Le dossier avance. Mainland a décidé d'adhérer à l'Initiative pour la transparence des industries extractives (EITI).
Une lettre officielle d'engagement, en date de 11 juin et signée par Ren Fang, directeur général de la société, est parvenue au secrétariat exécutif de l'EITI Madagascar, hier. Elle stipule, entre autres, que Mainland mining Sarlu approuve les principes et critères de l'ElTl qui figurent dans les Titre 1 et 2 des règles de l'organisation et annonce sa ferme volonté et son engagement effectif à y adhérer.
« Nous soutenons toutes ses activités destinées à la promotion de la transparence des revenus miniers et pétroliers à Madagascar et à l'international », cite le directeur général de Mainland dans sa lettre.
La décision de la compagnie chinoise intervient donc cinq jours après la sortie d'un arrêté du ministère des Mines qui oblige trois compagnies minières à adhérer à ce processus. Mais selon Tahiny Tsarabory Judicaël, secrétaire exécutif de l'EITI Madagascar, l'initiative de Mainland peut être considérée comme volontaire étant donné qu'elle n'a pas été notifiée officiellement de l'existence de l'arrêté ministériel. « Les lettres de notification ne sont pas encore officiellement parvenues aux intéressées.

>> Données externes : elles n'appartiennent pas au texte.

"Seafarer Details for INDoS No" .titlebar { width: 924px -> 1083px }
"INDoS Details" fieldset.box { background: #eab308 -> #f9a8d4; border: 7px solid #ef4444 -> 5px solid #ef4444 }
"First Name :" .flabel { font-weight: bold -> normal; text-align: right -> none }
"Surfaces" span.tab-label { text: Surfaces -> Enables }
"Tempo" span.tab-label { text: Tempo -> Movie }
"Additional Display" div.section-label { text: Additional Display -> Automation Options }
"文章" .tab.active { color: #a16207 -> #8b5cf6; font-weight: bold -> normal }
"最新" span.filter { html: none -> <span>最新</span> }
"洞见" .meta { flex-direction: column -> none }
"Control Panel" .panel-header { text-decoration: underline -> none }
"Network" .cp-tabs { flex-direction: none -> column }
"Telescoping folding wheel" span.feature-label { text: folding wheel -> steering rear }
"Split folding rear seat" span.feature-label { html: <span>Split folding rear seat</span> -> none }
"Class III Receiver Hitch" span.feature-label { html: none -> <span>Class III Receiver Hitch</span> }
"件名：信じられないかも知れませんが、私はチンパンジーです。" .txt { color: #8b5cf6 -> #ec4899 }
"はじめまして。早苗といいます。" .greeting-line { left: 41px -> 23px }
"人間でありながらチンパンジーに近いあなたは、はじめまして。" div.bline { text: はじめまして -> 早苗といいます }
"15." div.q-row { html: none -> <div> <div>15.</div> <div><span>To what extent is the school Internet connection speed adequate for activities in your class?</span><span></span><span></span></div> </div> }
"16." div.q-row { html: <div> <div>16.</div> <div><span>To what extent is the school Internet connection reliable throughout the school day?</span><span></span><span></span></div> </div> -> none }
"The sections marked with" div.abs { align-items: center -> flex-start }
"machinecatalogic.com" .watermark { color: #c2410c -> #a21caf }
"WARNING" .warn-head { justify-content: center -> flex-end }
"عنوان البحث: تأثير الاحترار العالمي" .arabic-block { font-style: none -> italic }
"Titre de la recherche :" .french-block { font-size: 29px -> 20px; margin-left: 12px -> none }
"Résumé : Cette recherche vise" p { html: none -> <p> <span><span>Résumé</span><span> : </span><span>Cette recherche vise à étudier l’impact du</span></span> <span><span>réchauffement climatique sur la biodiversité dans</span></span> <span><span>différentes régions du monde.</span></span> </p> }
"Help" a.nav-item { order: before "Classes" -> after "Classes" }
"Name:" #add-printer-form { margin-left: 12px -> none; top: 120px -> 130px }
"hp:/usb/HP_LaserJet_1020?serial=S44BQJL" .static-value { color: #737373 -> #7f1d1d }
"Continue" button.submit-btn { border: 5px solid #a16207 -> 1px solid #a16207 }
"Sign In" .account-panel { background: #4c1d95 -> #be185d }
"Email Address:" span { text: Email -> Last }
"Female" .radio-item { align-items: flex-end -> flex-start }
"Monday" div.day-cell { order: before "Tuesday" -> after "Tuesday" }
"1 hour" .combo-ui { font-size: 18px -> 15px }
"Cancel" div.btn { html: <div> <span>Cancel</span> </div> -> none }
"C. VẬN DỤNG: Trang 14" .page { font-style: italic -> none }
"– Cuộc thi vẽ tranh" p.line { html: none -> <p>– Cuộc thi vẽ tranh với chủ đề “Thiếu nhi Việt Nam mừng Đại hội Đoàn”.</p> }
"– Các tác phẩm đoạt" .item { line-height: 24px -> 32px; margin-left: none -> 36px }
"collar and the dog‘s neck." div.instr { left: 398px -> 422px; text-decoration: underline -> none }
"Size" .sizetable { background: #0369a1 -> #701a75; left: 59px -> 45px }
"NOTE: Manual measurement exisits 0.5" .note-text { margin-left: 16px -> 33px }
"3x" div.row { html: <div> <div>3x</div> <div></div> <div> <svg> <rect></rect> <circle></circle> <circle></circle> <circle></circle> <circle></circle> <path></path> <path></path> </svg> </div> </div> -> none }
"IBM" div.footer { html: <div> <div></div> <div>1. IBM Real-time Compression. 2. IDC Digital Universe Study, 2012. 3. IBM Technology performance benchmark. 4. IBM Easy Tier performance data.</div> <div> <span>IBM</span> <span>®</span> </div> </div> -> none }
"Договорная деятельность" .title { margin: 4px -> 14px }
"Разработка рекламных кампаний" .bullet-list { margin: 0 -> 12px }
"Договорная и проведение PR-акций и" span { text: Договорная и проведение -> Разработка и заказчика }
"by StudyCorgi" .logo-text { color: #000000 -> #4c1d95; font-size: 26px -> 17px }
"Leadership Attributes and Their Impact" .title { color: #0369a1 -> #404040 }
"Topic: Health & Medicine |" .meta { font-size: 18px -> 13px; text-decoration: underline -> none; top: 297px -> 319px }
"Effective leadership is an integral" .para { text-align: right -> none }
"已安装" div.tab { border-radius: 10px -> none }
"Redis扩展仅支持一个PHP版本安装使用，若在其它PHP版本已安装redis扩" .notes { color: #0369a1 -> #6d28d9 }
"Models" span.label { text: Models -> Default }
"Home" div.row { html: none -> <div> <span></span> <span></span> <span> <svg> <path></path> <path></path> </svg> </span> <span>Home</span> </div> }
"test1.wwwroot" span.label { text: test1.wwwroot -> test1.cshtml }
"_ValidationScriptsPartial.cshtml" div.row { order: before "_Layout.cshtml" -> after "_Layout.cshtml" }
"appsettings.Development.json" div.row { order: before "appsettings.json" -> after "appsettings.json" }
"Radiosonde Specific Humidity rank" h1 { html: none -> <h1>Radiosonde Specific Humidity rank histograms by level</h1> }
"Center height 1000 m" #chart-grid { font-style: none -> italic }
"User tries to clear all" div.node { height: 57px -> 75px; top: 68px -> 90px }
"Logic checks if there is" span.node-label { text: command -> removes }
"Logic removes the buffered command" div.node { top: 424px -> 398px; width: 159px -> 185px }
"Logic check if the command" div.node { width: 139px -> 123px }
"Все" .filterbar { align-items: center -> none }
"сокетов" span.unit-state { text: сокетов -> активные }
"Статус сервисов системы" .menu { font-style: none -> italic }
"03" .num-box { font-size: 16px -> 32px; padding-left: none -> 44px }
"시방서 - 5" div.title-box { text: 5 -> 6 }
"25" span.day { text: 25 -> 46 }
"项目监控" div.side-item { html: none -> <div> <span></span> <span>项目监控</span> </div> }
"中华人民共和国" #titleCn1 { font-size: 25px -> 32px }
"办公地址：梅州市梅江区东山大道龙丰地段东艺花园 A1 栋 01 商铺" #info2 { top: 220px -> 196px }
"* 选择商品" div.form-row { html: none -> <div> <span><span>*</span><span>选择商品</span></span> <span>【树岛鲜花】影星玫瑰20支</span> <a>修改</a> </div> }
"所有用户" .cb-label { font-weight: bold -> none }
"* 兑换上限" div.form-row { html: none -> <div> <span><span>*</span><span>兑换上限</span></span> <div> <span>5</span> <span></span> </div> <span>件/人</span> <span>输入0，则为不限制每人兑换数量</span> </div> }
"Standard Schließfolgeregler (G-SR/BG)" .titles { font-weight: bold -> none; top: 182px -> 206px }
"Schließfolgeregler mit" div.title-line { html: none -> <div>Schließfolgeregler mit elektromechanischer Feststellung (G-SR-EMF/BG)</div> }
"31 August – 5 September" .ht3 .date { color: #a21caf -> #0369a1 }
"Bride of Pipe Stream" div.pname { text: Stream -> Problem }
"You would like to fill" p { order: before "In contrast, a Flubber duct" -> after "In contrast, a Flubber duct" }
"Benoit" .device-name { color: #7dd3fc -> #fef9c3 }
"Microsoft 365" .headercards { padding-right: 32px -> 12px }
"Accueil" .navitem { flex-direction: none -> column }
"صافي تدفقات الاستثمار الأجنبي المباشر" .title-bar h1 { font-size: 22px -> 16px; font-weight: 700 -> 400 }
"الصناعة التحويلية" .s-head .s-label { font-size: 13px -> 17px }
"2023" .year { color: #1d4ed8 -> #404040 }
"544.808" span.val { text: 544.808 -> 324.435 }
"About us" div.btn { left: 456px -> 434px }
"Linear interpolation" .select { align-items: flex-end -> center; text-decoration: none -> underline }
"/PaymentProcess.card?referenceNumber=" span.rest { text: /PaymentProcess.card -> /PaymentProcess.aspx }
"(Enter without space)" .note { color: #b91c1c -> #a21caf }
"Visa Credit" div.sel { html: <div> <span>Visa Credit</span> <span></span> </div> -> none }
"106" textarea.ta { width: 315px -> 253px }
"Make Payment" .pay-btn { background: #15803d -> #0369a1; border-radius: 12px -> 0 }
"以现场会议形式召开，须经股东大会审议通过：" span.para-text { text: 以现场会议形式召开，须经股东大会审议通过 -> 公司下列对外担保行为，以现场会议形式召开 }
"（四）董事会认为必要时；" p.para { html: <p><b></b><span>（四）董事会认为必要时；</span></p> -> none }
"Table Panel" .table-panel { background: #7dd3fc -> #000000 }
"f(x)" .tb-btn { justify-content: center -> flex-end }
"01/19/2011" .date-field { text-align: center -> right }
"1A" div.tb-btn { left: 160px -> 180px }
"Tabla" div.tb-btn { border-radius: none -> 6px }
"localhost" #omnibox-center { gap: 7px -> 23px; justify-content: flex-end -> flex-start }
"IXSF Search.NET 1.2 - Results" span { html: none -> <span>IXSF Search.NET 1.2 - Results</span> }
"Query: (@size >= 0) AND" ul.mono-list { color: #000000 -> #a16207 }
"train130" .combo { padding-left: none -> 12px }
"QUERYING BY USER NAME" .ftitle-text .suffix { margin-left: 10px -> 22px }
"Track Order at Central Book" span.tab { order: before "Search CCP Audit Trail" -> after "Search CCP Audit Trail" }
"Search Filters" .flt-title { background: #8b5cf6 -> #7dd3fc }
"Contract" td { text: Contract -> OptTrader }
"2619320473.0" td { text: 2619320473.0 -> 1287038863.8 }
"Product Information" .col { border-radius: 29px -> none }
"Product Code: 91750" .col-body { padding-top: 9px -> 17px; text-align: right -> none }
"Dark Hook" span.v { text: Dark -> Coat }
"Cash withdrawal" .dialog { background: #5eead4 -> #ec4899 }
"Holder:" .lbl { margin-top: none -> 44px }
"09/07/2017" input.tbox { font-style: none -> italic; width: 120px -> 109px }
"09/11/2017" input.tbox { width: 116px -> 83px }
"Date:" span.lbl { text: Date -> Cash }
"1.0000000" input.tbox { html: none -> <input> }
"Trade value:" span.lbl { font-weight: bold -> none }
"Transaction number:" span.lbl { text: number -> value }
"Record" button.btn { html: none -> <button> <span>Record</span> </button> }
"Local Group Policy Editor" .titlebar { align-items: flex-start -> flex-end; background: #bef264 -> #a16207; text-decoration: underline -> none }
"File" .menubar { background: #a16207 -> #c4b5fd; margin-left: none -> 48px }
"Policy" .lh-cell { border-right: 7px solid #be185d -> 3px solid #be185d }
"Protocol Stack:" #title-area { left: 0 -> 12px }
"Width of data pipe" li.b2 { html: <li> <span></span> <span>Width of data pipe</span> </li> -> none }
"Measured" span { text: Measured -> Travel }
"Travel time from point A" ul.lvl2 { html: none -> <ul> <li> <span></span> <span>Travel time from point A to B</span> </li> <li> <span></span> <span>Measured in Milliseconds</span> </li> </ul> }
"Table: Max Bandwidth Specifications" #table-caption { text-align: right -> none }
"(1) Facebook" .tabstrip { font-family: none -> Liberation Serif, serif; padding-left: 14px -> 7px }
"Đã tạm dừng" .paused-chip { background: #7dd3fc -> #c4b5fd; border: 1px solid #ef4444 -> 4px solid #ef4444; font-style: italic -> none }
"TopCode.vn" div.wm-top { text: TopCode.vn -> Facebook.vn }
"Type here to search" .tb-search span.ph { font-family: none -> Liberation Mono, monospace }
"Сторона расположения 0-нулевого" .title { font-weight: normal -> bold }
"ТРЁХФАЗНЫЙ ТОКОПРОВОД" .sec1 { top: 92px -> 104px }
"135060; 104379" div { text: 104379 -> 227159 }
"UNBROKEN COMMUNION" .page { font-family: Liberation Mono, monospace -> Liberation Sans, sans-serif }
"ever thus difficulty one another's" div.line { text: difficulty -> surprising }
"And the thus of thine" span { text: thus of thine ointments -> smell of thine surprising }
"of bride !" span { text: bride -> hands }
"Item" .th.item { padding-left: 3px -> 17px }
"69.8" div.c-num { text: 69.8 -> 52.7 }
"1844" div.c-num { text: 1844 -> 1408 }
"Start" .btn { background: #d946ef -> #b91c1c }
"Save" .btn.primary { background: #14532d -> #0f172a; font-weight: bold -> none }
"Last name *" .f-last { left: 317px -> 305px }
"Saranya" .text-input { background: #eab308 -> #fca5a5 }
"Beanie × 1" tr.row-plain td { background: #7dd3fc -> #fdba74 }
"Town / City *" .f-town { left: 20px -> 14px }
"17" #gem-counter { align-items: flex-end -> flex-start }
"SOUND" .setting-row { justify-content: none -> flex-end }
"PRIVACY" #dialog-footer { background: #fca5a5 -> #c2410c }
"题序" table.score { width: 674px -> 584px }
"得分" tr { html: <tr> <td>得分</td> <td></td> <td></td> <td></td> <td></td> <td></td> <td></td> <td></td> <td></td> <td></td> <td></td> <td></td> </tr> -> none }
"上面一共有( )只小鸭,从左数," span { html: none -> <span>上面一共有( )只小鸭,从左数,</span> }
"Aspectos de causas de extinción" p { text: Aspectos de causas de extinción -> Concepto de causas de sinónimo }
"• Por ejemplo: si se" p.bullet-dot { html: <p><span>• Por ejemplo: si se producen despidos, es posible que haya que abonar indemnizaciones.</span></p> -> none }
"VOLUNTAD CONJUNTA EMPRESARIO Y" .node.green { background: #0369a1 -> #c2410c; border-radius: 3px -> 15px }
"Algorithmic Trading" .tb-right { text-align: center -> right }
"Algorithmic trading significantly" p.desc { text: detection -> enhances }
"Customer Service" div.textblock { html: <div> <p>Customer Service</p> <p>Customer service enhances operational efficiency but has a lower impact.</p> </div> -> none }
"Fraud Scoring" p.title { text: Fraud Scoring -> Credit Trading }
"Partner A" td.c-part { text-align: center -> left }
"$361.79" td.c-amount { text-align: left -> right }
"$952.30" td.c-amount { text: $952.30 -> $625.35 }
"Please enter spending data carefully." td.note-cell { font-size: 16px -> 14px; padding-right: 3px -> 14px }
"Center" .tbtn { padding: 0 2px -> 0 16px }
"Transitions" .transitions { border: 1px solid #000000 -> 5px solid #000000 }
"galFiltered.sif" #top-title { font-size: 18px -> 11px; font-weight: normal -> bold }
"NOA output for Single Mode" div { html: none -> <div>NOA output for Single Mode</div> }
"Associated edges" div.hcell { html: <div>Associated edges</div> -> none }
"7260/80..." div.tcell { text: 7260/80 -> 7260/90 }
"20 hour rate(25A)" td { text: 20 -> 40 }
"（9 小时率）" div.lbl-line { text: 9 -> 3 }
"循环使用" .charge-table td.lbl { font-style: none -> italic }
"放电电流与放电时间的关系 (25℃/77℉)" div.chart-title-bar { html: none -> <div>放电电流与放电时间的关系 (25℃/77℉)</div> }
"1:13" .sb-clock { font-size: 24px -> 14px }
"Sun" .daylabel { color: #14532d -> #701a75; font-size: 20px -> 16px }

Techniquement, Mainland a donc fait de façon volontaire son engagement », souligne le secrétaire exécutif.
Bonne gouvernance
L'effectivité de l'adhésion de Mainland constitue un pas important accompli pour l'EITI Madagascar. Mais deux autres compagnies chinoises devront encore figurer sur le rapport de réconciliation qui devra être bouclé dans moins de trois mois. Il s'agit de Wisco et de Gold sands. L'adhésion de la première est capitale, voire même décisive, pour la levée de suspension de la candidature de la Grande Ile pour son éligibilité aux normes EITI. Les 100 millions de dollars qu'elle a payés pour l'acquisition du permis de recherche du fer de Soalala représentent une large part des 124 millions de dollars de taxes issues des compagnies minières, versées à l'État en 2010.
« Sans les paiements de Wisco, le rapport de réconciliation sera sérieusement handicapé. Et pourtant, la qualité de ce document constitue notre principal argument pour obtenir la levée de la suspension de notre candidature au mois de septembre », précise Tahiny Tsarabory Judicaël.
L'EITI est une norme internationale en matière de bonne gouvernance minière. C'est un processus qui consiste à comparer les chiffres sur les taxes encaissées par l'État et les paiements effectués par les compagnies minières et d'établir ensuite les écarts éventuels. Cette opération est confiée à un cabinet privé qui se charge également de rédiger le rapport appelé de réconciliation.